_TASK ITEM:_
Every single entry below should be reproduced verbatim.

_RECORD SET:_
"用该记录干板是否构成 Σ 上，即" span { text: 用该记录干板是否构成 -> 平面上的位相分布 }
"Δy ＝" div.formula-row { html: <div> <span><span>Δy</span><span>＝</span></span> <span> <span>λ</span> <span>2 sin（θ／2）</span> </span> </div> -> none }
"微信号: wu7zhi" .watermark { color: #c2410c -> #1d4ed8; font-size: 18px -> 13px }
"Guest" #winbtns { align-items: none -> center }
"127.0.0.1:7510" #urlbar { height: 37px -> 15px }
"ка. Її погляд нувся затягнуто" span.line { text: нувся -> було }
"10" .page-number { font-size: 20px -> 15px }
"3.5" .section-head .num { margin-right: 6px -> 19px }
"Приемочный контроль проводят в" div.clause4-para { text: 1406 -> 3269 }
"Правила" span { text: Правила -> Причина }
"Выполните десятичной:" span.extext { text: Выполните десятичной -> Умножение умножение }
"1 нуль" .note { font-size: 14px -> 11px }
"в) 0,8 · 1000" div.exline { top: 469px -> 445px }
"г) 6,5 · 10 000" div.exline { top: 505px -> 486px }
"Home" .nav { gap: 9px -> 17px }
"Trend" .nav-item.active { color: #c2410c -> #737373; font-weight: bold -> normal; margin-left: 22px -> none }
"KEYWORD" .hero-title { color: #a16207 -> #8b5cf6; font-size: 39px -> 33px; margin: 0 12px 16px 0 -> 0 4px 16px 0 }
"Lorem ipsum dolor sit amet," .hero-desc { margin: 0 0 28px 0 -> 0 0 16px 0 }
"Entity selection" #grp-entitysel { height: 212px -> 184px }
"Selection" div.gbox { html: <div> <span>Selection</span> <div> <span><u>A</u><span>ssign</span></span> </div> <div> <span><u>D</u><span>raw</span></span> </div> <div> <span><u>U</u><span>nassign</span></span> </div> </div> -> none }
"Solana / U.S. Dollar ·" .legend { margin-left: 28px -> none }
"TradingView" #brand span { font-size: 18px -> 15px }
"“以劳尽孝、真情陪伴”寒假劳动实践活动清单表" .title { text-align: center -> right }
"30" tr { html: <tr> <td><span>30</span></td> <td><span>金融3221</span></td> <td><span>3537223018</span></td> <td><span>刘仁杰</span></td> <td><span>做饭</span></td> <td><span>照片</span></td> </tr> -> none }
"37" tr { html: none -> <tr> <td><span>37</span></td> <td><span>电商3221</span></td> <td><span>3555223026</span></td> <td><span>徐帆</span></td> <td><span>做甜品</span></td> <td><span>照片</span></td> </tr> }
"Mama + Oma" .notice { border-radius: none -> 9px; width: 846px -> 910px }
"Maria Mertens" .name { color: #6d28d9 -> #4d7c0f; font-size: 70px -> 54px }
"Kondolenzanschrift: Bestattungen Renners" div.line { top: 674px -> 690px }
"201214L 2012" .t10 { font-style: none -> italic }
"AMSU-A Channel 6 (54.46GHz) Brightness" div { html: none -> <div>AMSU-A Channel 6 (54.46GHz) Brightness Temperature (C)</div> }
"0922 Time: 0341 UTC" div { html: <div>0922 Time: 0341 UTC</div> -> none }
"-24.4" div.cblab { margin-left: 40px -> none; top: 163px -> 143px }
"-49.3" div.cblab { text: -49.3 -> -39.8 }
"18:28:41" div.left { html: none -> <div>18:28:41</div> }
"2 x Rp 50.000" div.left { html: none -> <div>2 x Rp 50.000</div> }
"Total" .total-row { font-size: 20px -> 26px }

_TASK RESPONSE:_
"用该记录干板是否构成 Σ 上，即" span { text: 用该记录干板是否构成 -> 平面上的位相分布 }
"Δy ＝" div.formula-row { html: <div> <span><span>Δy</span><span>＝</span></span> <span> <span>λ</span> <span>2 sin（θ／2）</span> </span> </div> -> none }
"微信号: wu7zhi" .watermark { color: #c2410c -> #1d4ed8; font-size: 18px -> 13px }
"Guest" #winbtns { align-items: none -> center }
"127.0.0.1:7510" #urlbar { height: 37px -> 15px }
"ка. Її погляд нувся затягнуто" span.line { text: нувся -> було }
"10" .page-number { font-size: 20px -> 15px }
"3.5" .section-head .num { margin-right: 6px -> 19px }
"Приемочный контроль проводят в" div.clause4-para { text: 1406 -> 3269 }
"Правила" span { text: Правила -> Причина }
"Выполните десятичной:" span.extext { text: Выполните десятичной -> Умножение умножение }
"1 нуль" .note { font-size: 14px -> 11px }
"в) 0,8 · 1000" div.exline { top: 469px -> 445px }
"г) 6,5 · 10 000" div.exline { top: 505px -> 486px }
"Home" .nav { gap: 9px -> 17px }
"Trend" .nav-item.active { color: #c2410c -> #737373; font-weight: bold -> normal; margin-left: 22px -> none }
"KEYWORD" .hero-title { color: #a16207 -> #8b5cf6; font-size: 39px -> 33px; margin: 0 12px 16px 0 -> 0 4px 16px 0 }
"Lorem ipsum dolor sit amet," .hero-desc { margin: 0 0 28px 0 -> 0 0 16px 0 }
"Entity selection" #grp-entitysel { height: 212px -> 184px }
"Selection" div.gbox { html: <div> <span>Selection</span> <div> <span><u>A</u><span>ssign</span></span> </div> <div> <span><u>D</u><span>raw</span></span> </div> <div> <span><u>U</u><span>nassign</span></span> </div> </div> -> none }
"Solana / U.S. Dollar ·" .legend { margin-left: 28px -> none }
"TradingView" #brand span { font-size: 18px -> 15px }
"“以劳尽孝、真情陪伴”寒假劳动实践活动清单表" .title { text-align: center -> right }
"30" tr { html: <tr> <td><span>30</span></td> <td><span>金融3221</span></td> <td><span>3537223018</span></td> <td><span>刘仁杰</span></td> <td><span>做饭</span></td> <td><span>照片</span></td> </tr> -> none }
"37" tr { html: none -> <tr> <td><span>37</span></td> <td><span>电商3221</span></td> <td><span>3555223026</span></td> <td><span>徐帆</span></td> <td><span>做甜品</span></td> <td><span>照片</span></td> </tr> }
"Mama + Oma" .notice { border-radius: none -> 9px; width: 846px -> 910px }
"Maria Mertens" .name { color: #6d28d9 -> #4d7c0f; font-size: 70px -> 54px }
"Kondolenzanschrift: Bestattungen Renners" div.line { top: 674px -> 690px }
"201214L 2012" .t10 { font-style: none -> italic }
"AMSU-A Channel 6 (54.46GHz) Brightness" div { html: none -> <div>AMSU-A Channel 6 (54.46GHz) Brightness Temperature (C)</div> }
"0922 Time: 0341 UTC" div { html: <div>0922 Time: 0341 UTC</div> -> none }
"-24.4" div.cblab { margin-left: 40px -> none; top: 163px -> 143px }
"-49.3" div.cblab { text: -49.3 -> -39.8 }
"18:28:41" div.left { html: none -> <div>18:28:41</div> }
"2 x Rp 50.000" div.left { html: none -> <div>2 x Rp 50.000</div> }
"Total" .total-row { font-size: 20px -> 26px }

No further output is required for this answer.